PROBLEM TO WORK ON » Could you give the listing again exactly, without its pictures?

TASK DATA »
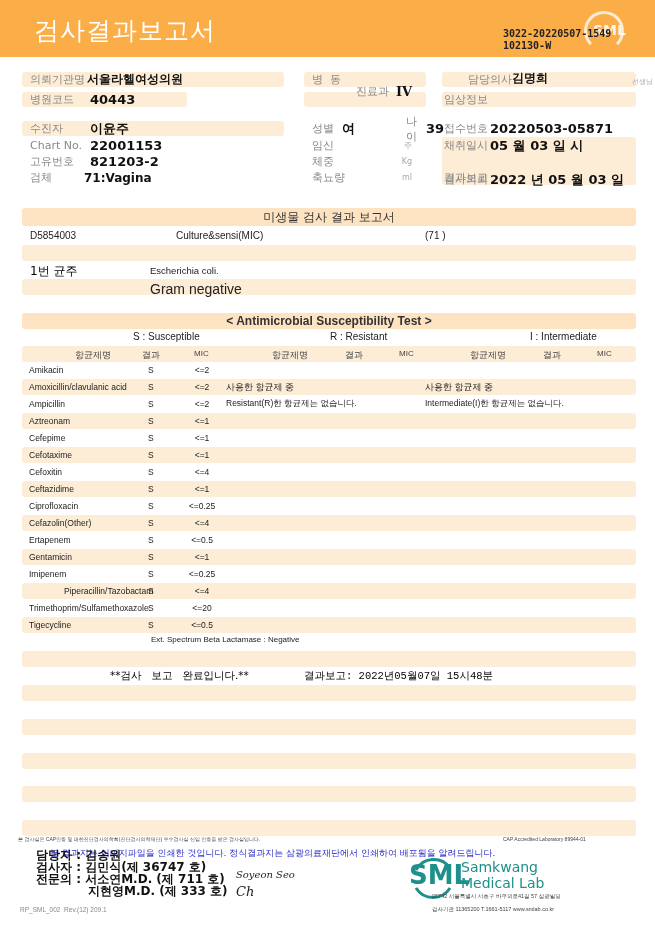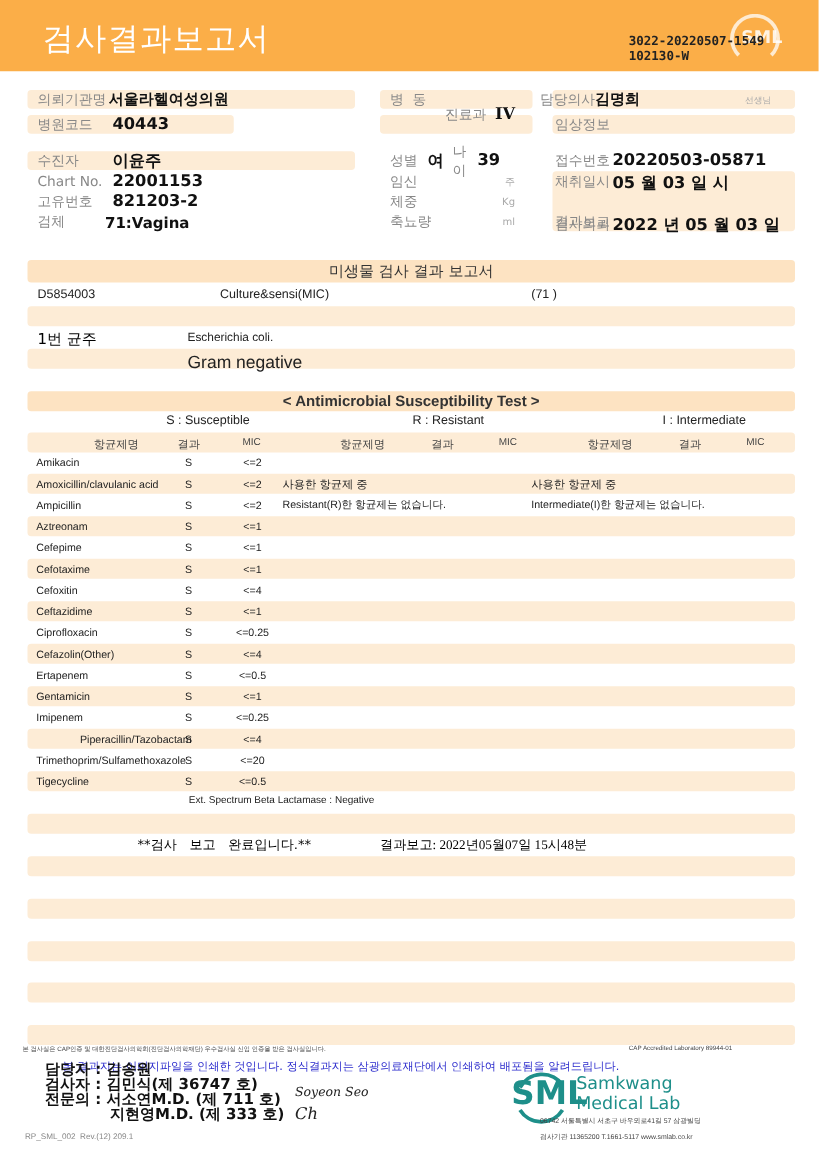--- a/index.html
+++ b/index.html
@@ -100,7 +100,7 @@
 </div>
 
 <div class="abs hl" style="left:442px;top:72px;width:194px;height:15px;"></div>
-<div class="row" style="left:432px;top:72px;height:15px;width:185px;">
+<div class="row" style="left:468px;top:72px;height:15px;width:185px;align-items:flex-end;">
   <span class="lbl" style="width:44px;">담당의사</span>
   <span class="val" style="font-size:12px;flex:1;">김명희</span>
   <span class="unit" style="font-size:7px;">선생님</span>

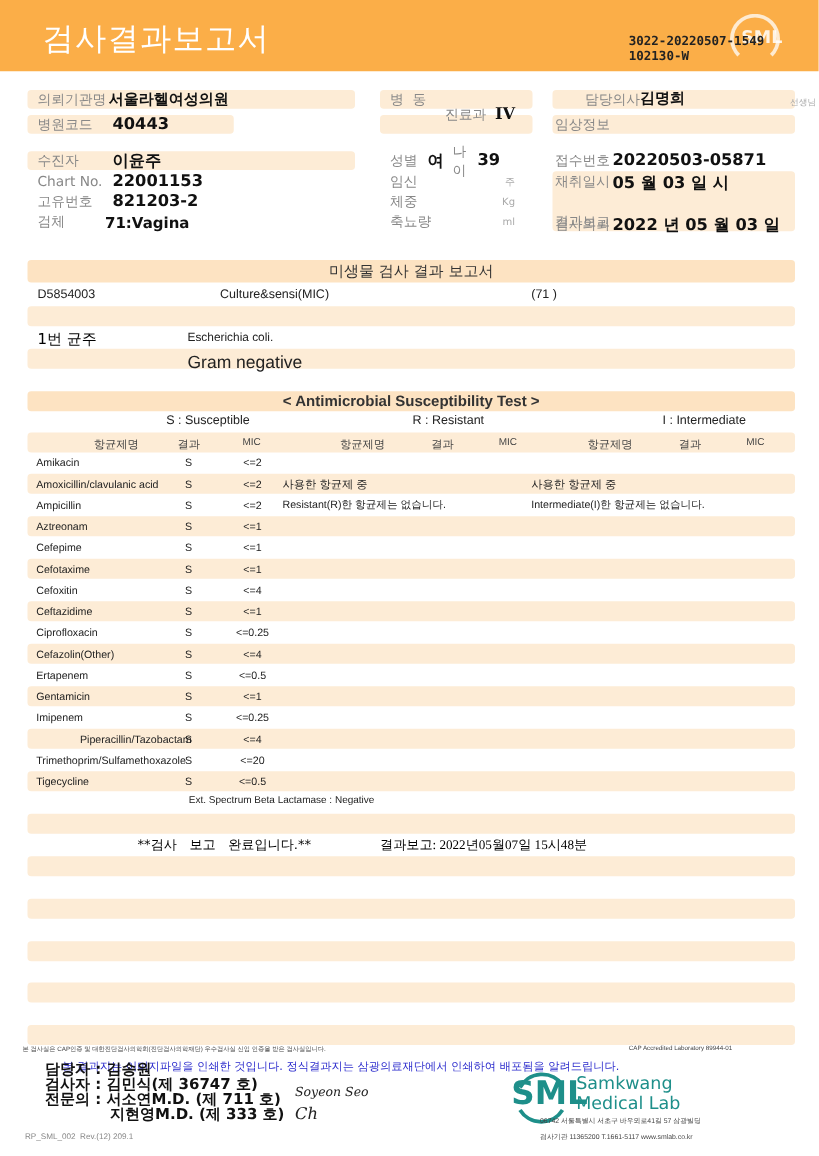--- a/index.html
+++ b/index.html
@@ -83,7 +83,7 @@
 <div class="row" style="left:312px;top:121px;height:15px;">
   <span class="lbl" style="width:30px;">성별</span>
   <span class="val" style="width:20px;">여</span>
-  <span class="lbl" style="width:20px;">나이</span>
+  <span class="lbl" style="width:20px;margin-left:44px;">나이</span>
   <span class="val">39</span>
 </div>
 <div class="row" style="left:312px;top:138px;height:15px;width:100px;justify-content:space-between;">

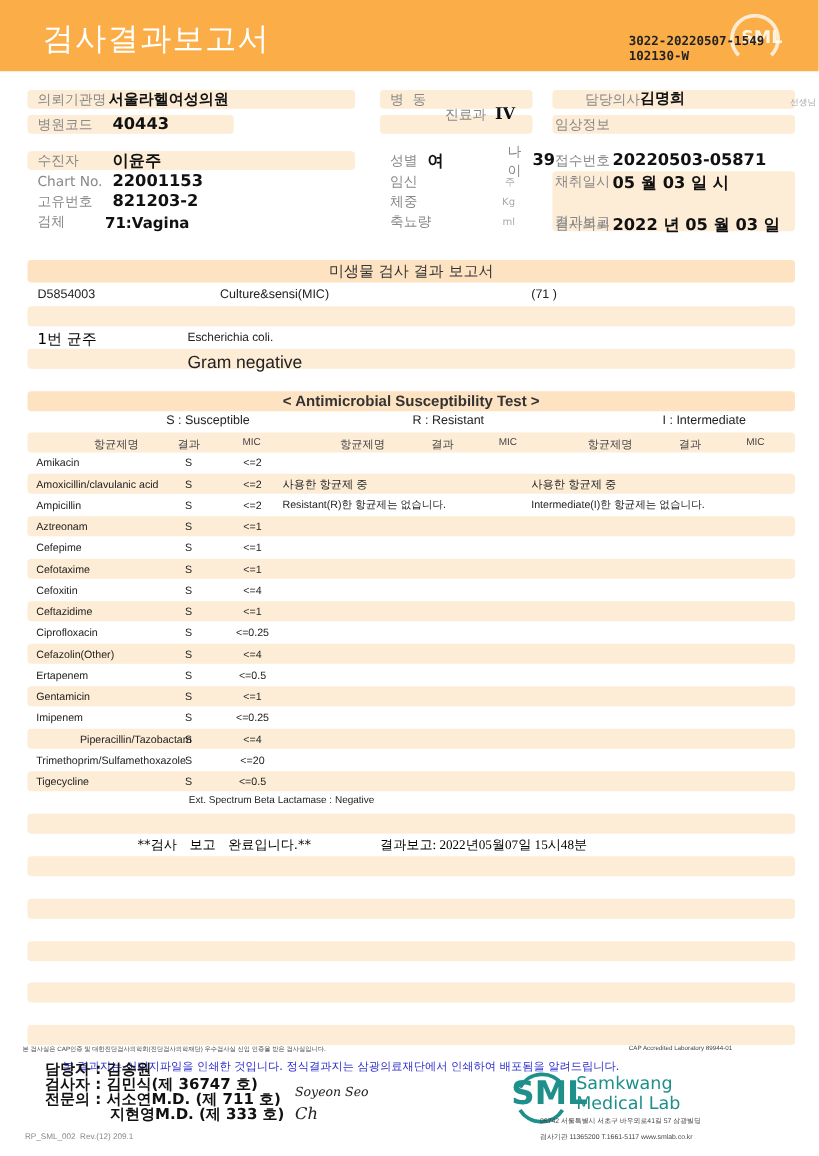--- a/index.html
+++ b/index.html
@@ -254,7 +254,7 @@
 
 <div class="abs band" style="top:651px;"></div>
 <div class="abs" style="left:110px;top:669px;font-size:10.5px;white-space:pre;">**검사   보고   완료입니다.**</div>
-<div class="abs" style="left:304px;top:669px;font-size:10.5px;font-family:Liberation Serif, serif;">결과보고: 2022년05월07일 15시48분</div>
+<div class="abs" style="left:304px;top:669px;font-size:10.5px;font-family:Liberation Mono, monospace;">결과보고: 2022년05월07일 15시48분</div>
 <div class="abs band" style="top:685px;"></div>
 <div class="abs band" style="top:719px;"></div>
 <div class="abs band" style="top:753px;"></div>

RESPONSE TO THE TASK »
--- a/index.html
+++ b/index.html
@@ -100,7 +100,7 @@
 </div>
 
 <div class="abs hl" style="left:442px;top:72px;width:194px;height:15px;"></div>
-<div class="row" style="left:432px;top:72px;height:15px;width:185px;">
+<div class="row" style="left:468px;top:72px;height:15px;width:185px;align-items:flex-end;">
   <span class="lbl" style="width:44px;">담당의사</span>
   <span class="val" style="font-size:12px;flex:1;">김명희</span>
   <span class="unit" style="font-size:7px;">선생님</span>

--- a/index.html
+++ b/index.html
@@ -83,7 +83,7 @@
 <div class="row" style="left:312px;top:121px;height:15px;">
   <span class="lbl" style="width:30px;">성별</span>
   <span class="val" style="width:20px;">여</span>
-  <span class="lbl" style="width:20px;">나이</span>
+  <span class="lbl" style="width:20px;margin-left:44px;">나이</span>
   <span class="val">39</span>
 </div>
 <div class="row" style="left:312px;top:138px;height:15px;width:100px;justify-content:space-between;">

--- a/index.html
+++ b/index.html
@@ -254,7 +254,7 @@
 
 <div class="abs band" style="top:651px;"></div>
 <div class="abs" style="left:110px;top:669px;font-size:10.5px;white-space:pre;">**검사   보고   완료입니다.**</div>
-<div class="abs" style="left:304px;top:669px;font-size:10.5px;font-family:Liberation Serif, serif;">결과보고: 2022년05월07일 15시48분</div>
+<div class="abs" style="left:304px;top:669px;font-size:10.5px;font-family:Liberation Mono, monospace;">결과보고: 2022년05월07일 15시48분</div>
 <div class="abs band" style="top:685px;"></div>
 <div class="abs band" style="top:719px;"></div>
 <div class="abs band" style="top:753px;"></div>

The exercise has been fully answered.